> Entries shown

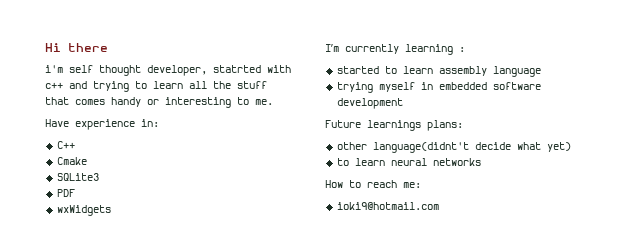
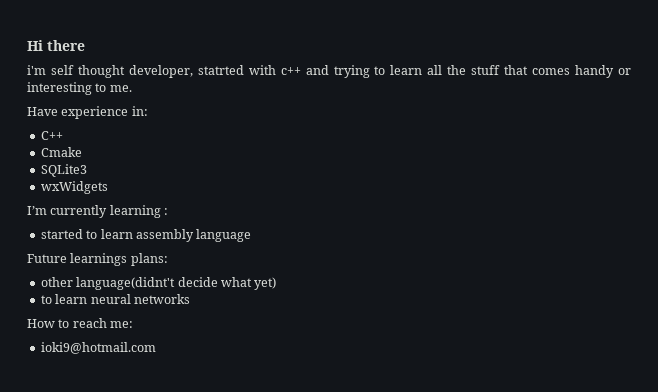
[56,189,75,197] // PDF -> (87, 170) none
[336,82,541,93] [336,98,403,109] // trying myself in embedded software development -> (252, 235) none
---
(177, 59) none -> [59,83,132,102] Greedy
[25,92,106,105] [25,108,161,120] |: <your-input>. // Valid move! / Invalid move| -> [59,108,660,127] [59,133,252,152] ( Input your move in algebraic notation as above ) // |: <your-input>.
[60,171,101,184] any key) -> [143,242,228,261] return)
==
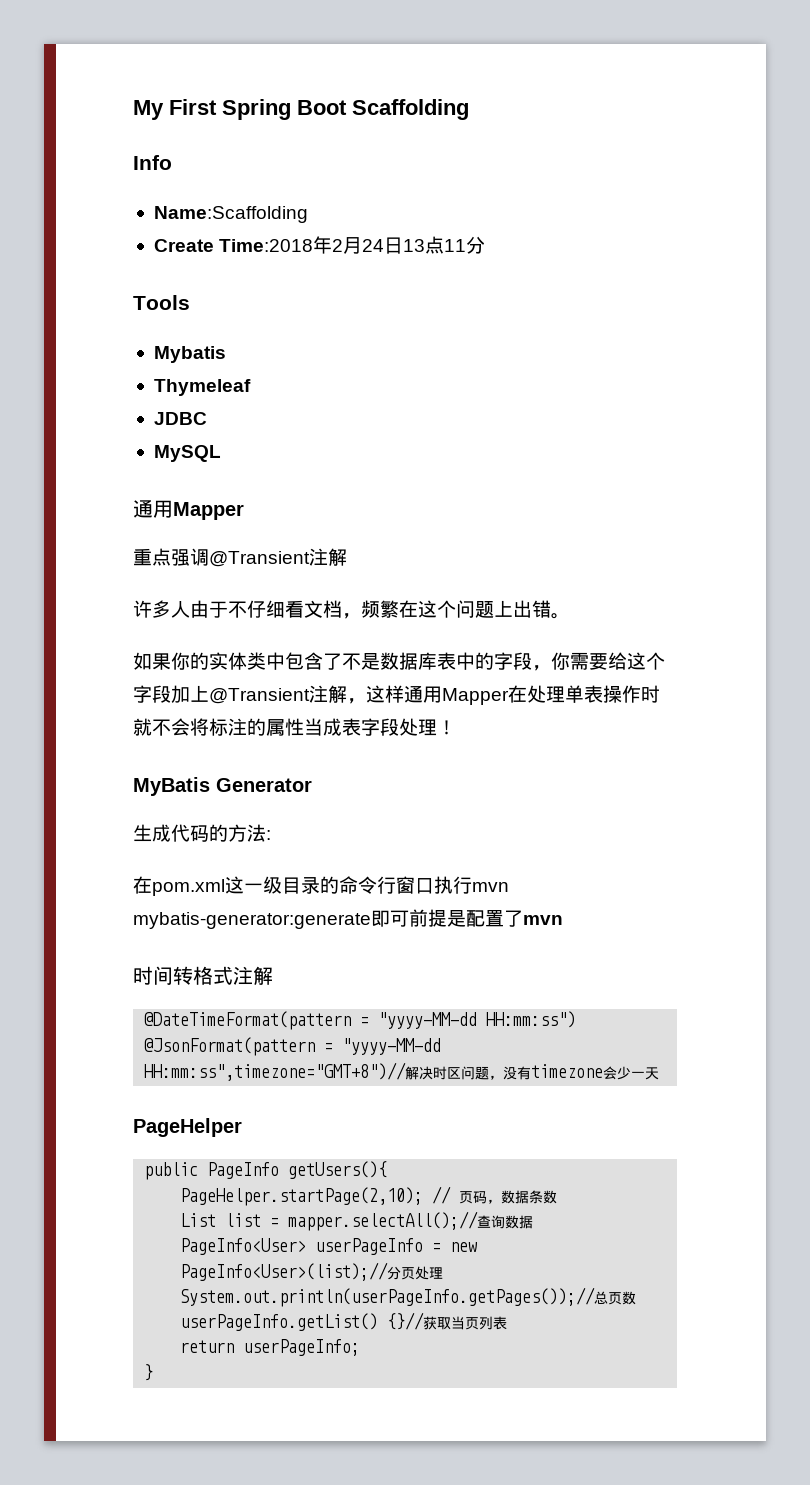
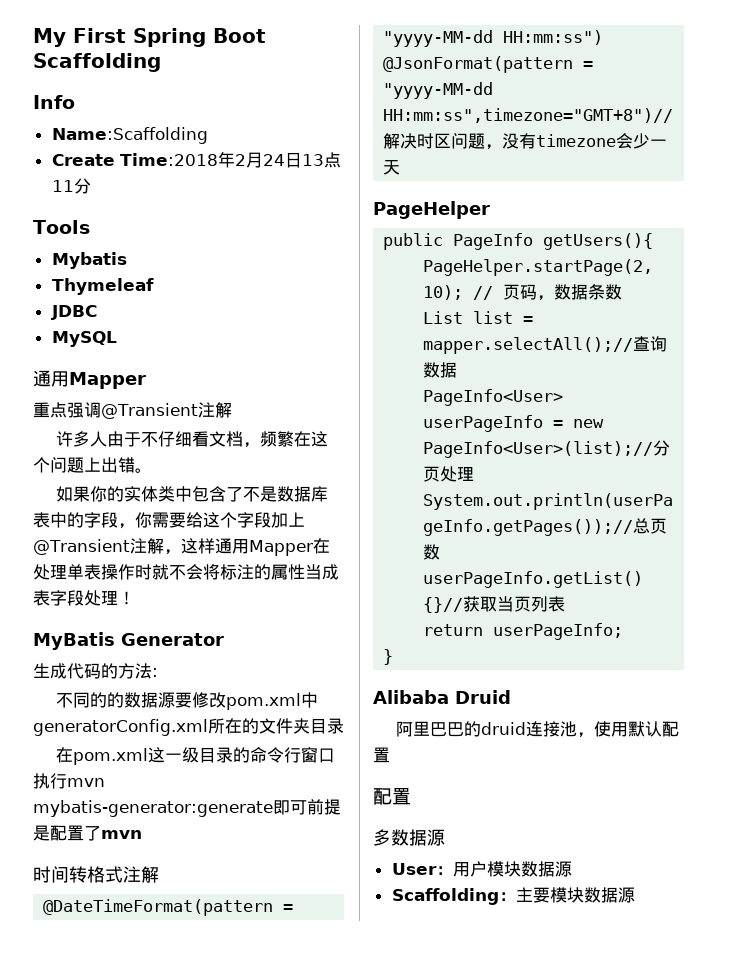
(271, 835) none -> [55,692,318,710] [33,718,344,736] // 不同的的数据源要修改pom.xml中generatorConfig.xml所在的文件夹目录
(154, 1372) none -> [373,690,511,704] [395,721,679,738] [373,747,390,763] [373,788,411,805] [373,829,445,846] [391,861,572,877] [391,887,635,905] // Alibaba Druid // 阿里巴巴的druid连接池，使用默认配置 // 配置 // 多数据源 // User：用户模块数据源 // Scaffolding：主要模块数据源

> Description of the task
Write down exactly the span of lines above from the one containing "[56,189,75,197] // PDF -> (87, 170) none" to the one containing "[336,82,541,93] [336,98,403,109] //", both ends included.

> Output of the task
[56,189,75,197] // PDF -> (87, 170) none
[336,82,541,93] [336,98,403,109] // trying myself in embedded software development -> (252, 235) none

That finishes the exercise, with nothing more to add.